Раиса Максимовна, глубоко оскорблённая таким хамством, замолчала и занялась приготовлением завтрака супругу.
— Это где же вы, Раиса Максимовна, позвольте полюбопытствовать, всё время импортную ветчину в банках достаёте? — поинтересовалась Харита Игнатьевна, кося взглядом в сковородку Гробачёвых.
Раиса Максимовна, не ожидая, что ей придётся отчитываться за свои продукты перед соседями, растерялась.
— М… м… По случаю достала. Зашла в маг… в лавку, а там как раз ветчину выбросили, представляете?
— Давка была, небось? — сочувственно спросила Харита Игнатьевна.
— Да уж, пришлось постоять.
— И в вашем помойном ведре импортные упаковки валяются, — подозрительно заметила Серёгина. — Вчера банку из-под оливок видела.
— Это где же вы, Раиса Максимовна, такую лавку надыбали, что как ни прийдёте, вам импортный товар выбрасывают? — поинтересовалась Харита Игнатьевна. — Может, адресочек подскажете?
Раиса Максимовна испугано стрельнула глазами на восседающего у своего стола Вовчика Железо. Тот ковырял в зубах спичкой и был, казалось, ко всему безучастен. На самом деле по своей закоренелой привычке он всё сёк. Малейшие детали. И вопросы-ответы этих вобл сёк, и как Гробачиха глазами стреляет.

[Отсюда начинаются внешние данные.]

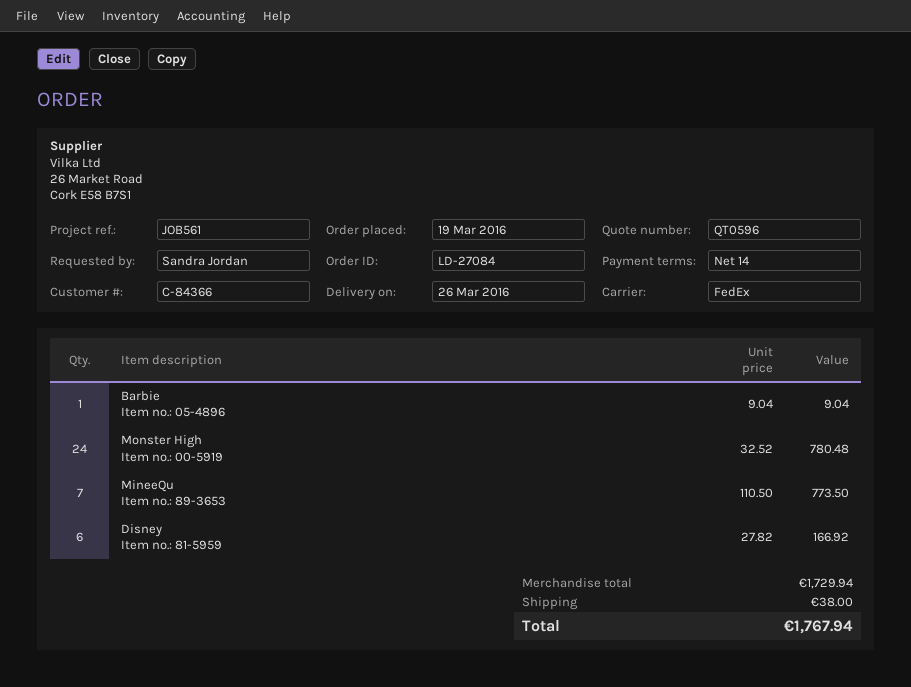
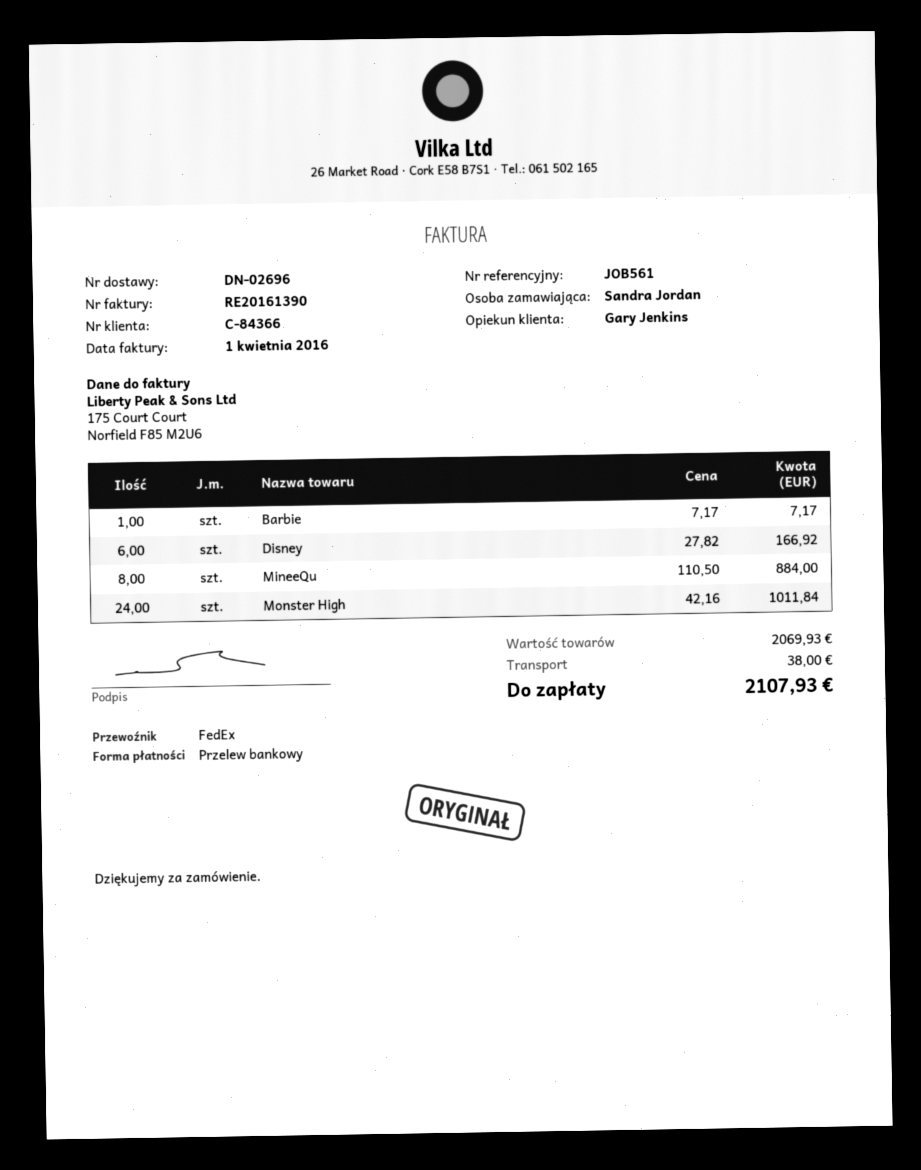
Barbie: 1 x 9.04 = 9.04 -> 1 x 7.17 = 7.17
Monster High: 24 x 32.52 = 780.48 -> 24 x 42.16 = 1011.84
MineeQu: 7 x 110.50 = 773.50 -> 8 x 110.50 = 884.00
subtotal: 1729.94 -> 2069.93
total: 1767.94 -> 2107.93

«Тэ-эк… очень интересно… Откуда это у простого советского пенсионера импортные продукты водятся? — разгрызая мощными челюстями ароматную спичку, размышлял он. — Это дело нужно проследить…»
А Раиса Максимовна, оскорбившись пуще прежнего, сосредоточилась на заливке яйцами обжаренных кусочков ветчины.
«Вот стервозные бабёнки, привязались, — думала она. — Нужно будет в комнате электроплитку поставить, там готовить. И как это упаковки от продуктов очутились в кухонном ведре? Наверное, Ми подвёл: он бывает таким рассеянным».
Выходя из кухни с шипящей сковородкой, Раиса Максимовна столкнулась с Наиной Иосифовной в переднике, идущей готовить завтрак для своей семьи.
— Здравствуйте, Наина Иосифовна, — промычала ей из-за повязки Раиса Максимовна.
Наина Иосифовна не поняла, но догадалась, что с ней, наверное, здороваются, и вежливо ответила.
«Всё-таки передник госпоже Ёлкиной идёт гораздо больше, чем драгоценности», — с иронией подумала Раиса Максимовна.
Ну какая Наина первая леди? Настоящей первой леди была только она, госпожа Гробачёва. И не скоро ещё будет у нас первая леди, равная ей. О, она просто рождена, чтобы быть первой. Во всём первой!